Like most Scala serialization libraries, GenCodec leverages typeclasses. Typeclass instances can be automatically generated for algebraic data types (case classes and sealed hierarchies) in compilation time. This provides almost zero boilerplate and does not require any usage of runtime reflection, which has several benefits:

  • platform independence - GenCodec works in Scala-JVM as well as Scaja.js (and possibly Scala Native in the future)
  • performance - statically generated code is faster than runtime reflection
  • precision - codec generation can access full type information, not limited by type erasure
  • type safety - codec generation thoroughly validates types and issues compilation errors when something is wrong (e.g. when a codec instance is missing for some case class field type)

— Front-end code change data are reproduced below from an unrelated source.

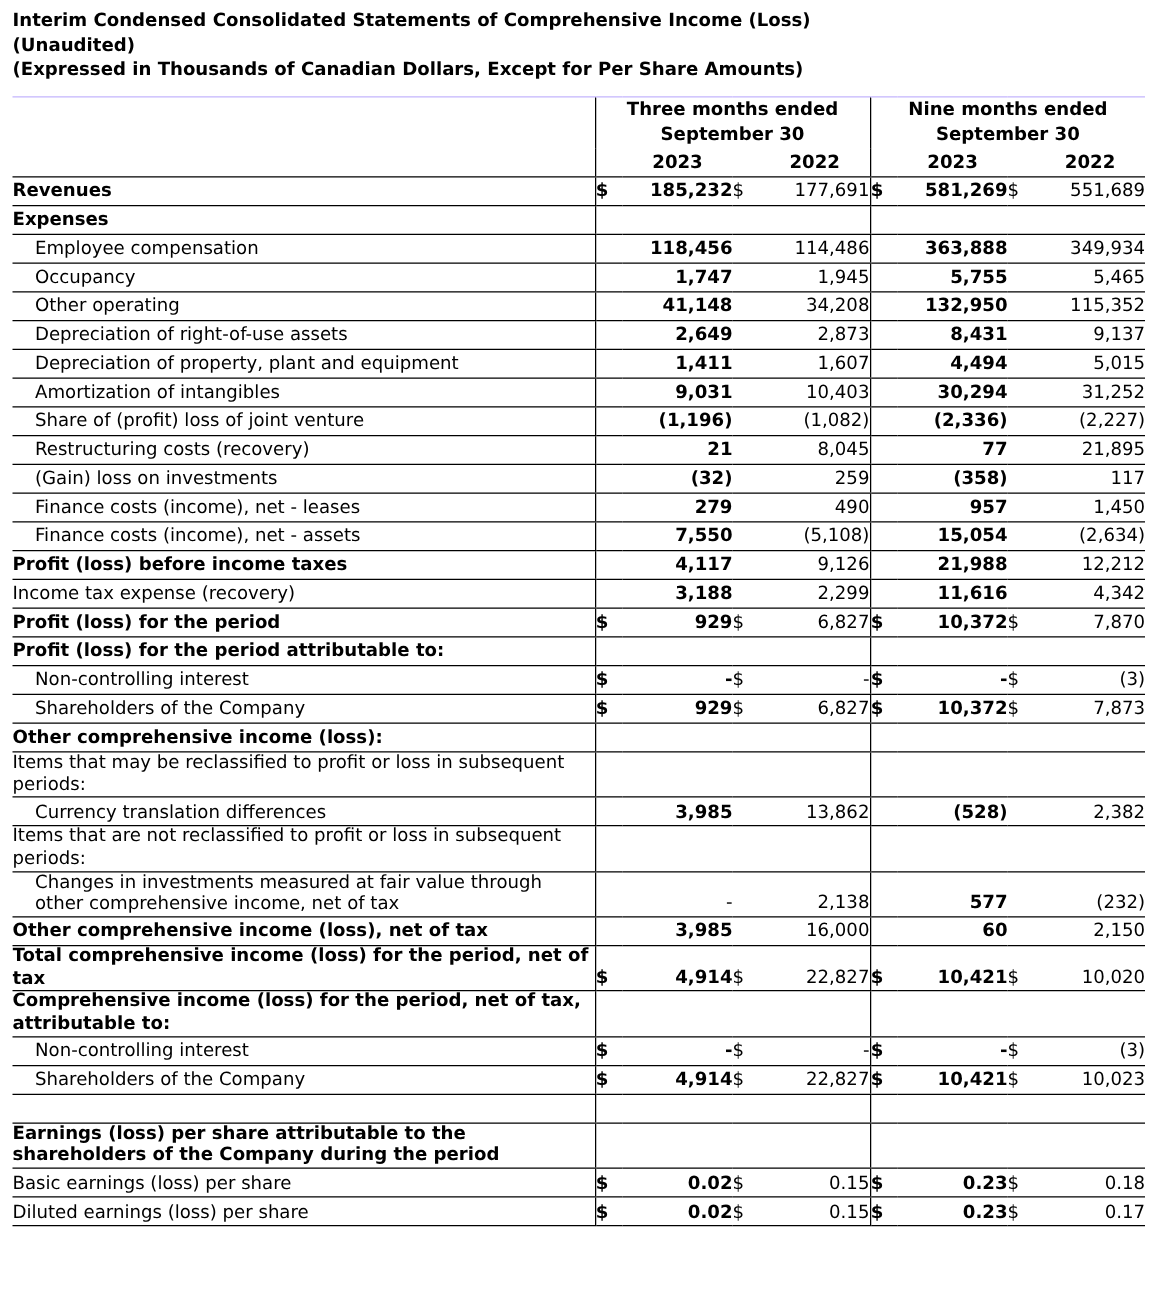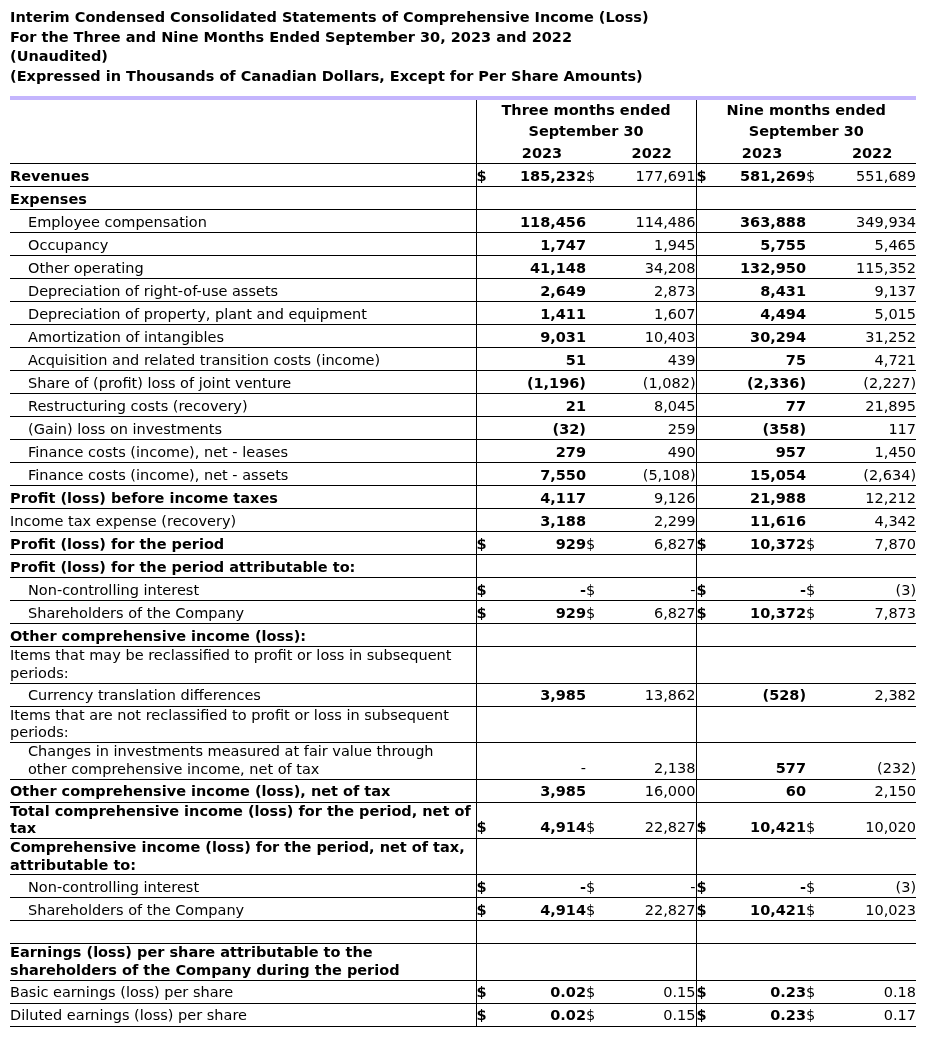"For the Three and Nine" div { html: <div>For the Three and Nine Months Ended September 30, 2023 and 2022</div> -> none }
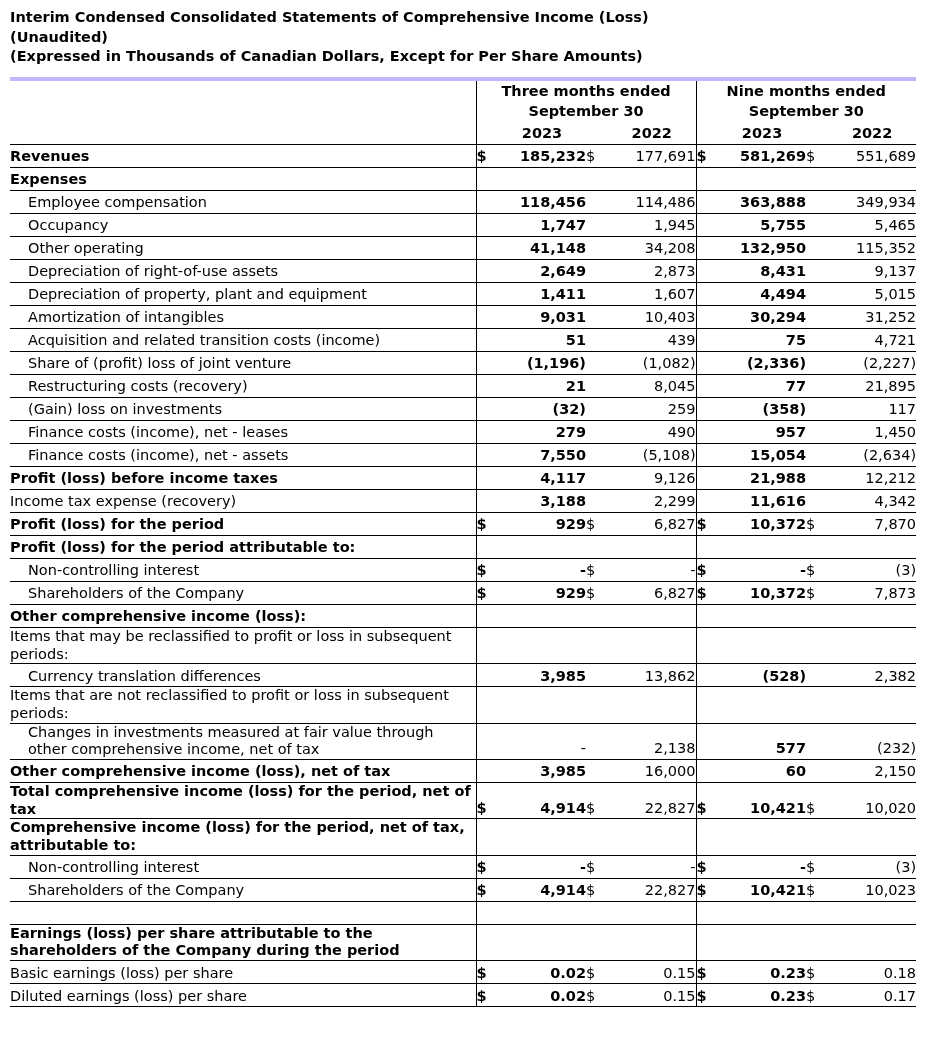"Three months ended" .toprule td { border-top: 4px solid #c4b5fd -> 1px solid #c4b5fd }
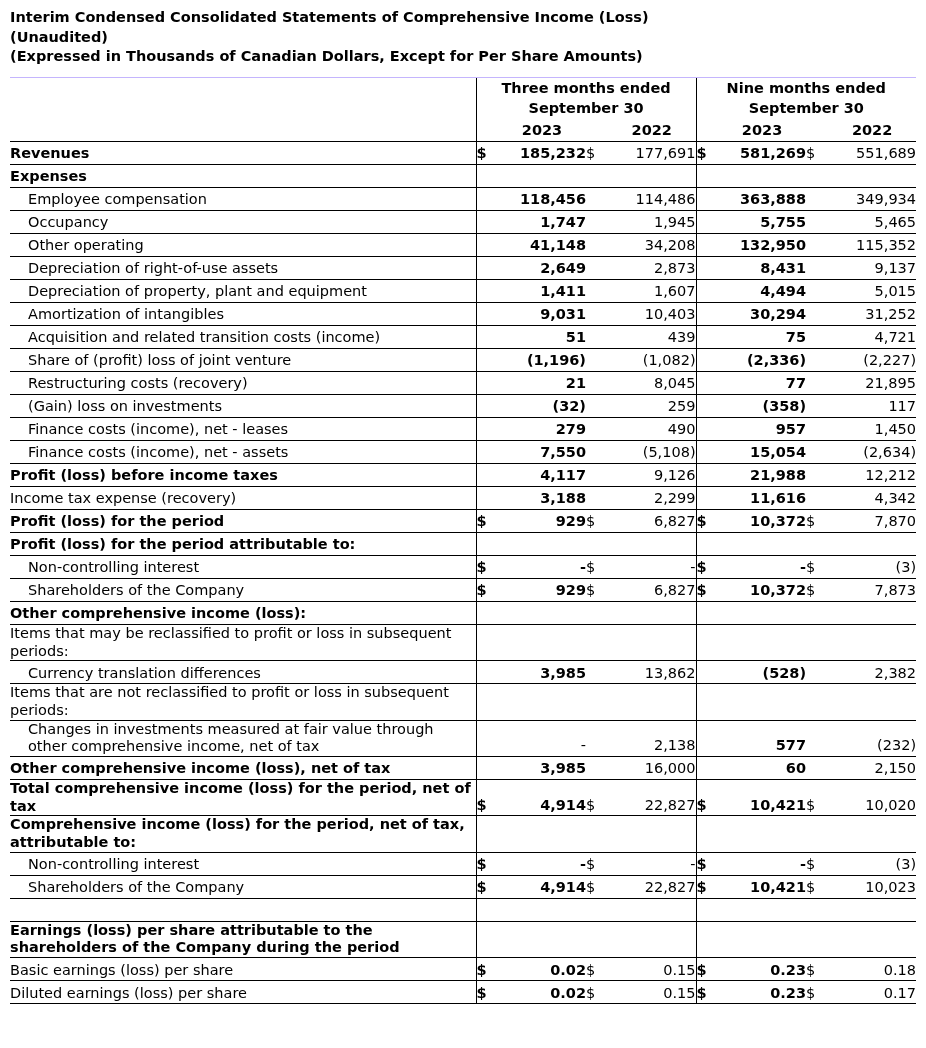"Acquisition and related transition costs" tr.rowline { html: <tr> <td>Acquisition and related transition costs (income)</td> <td></td> <td>51</td> <td></td> <td>439</td> <td></td> <td>75</td> <td></td> <td>4,721</td> </tr> -> none }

Old Documentation (with more internals)

The GenCodec typeclass

The GenCodec typeclass itself is defined as:

import com.avsystem.commons.serialization._

trait GenCodec[T] {
  def read(input: Input): T
  def write(output: Output, value: T): Unit
}

GenCodec is (as its name suggests) generic, in the sense that it is not bound to a single serialization format like JSON. Instead, it uses more abstract Input and Output traits for reading and writing the actual raw serialized data. This raw data may be a String, a byte sequence, some intermediate format like JSON AST or pretty much anything else. This is determined fully by the implementation of Input and Output traits.

However, Input and Output define a common denominator that must be supported by all the serialization formats. Namely, they must all have a JSON-like structure, i.e.

  • they must support writing and reading primitive types like String, Boolean, Int, Double, BigInteger, BigDecimal, Array[Byte], Timestamp. Note that not all these types must have a native, unambiguous representation in the target format. For example, a Timestamp can be represented as an ISO string or a raw number of milliseconds.
  • they must support writing a null value and checking for null when reading
  • they must support writing and reading lists - sequences of arbitrary values
  • they must support writing and reading objects - mappings of string keys to arbitrary values

Formats supported by default

Within scala-commons you can find Input and Output implementations for the following serialization formats:

  • JSON represented as raw strings - JsonStringInput & JsonStringOutput
  • CBOR represented as raw byte arrays - CborInput & CborOutput (see detailed documentation on CBOR support)
  • BSON - available in commons-mongo module
    • using Java intermediate BsonValue representation - BsonValueInput & BsonValueOutput
    • using Java stream-like BsonReader and BsonWriter - BsonReaderInput & BsonWriterOutput
  • HOCON using Lightbend Config representation, available in commons-hocon module - HoconInput & HoconOutput

Also, in principle it should be relatively easy to implement Input and Output for various intermediate representations found in third party libraries, e.g. JSON ASTs implemented by all the JSON serialization libraries.

GenKeyCodec

GenKeyCodec is an auxiliary typeclass to GenCodec. It defines conversion from and to a string key. These are usually used as object keys by a GenCodec instance that writes an object.

GenObjectCodec

GenObjectCodec is a subclass of GenCodec which guarantees that serialization produces an object (a string key to arbitrary value association).

Writing and reading

Convenient methods to write and read values using GenCodec are usually provided by (companion objects of) Input and Output implementations. For example, to serialize a list of numbers into a JSON string:

import com.avsystem.commons.serialization._
import com.avsystem.commons.serialization.json._

val jsonStr: String = JsonStringOutput.writePretty(List(1, 2, 3))
println(jsonStr) // [1, 2, 3]

Reading is similarly straightforward but (understandably) requires the value type to be given explicitly:

val ints: List[Int] = JsonStringInput.read[List[Int]]("[1, 2, 3]")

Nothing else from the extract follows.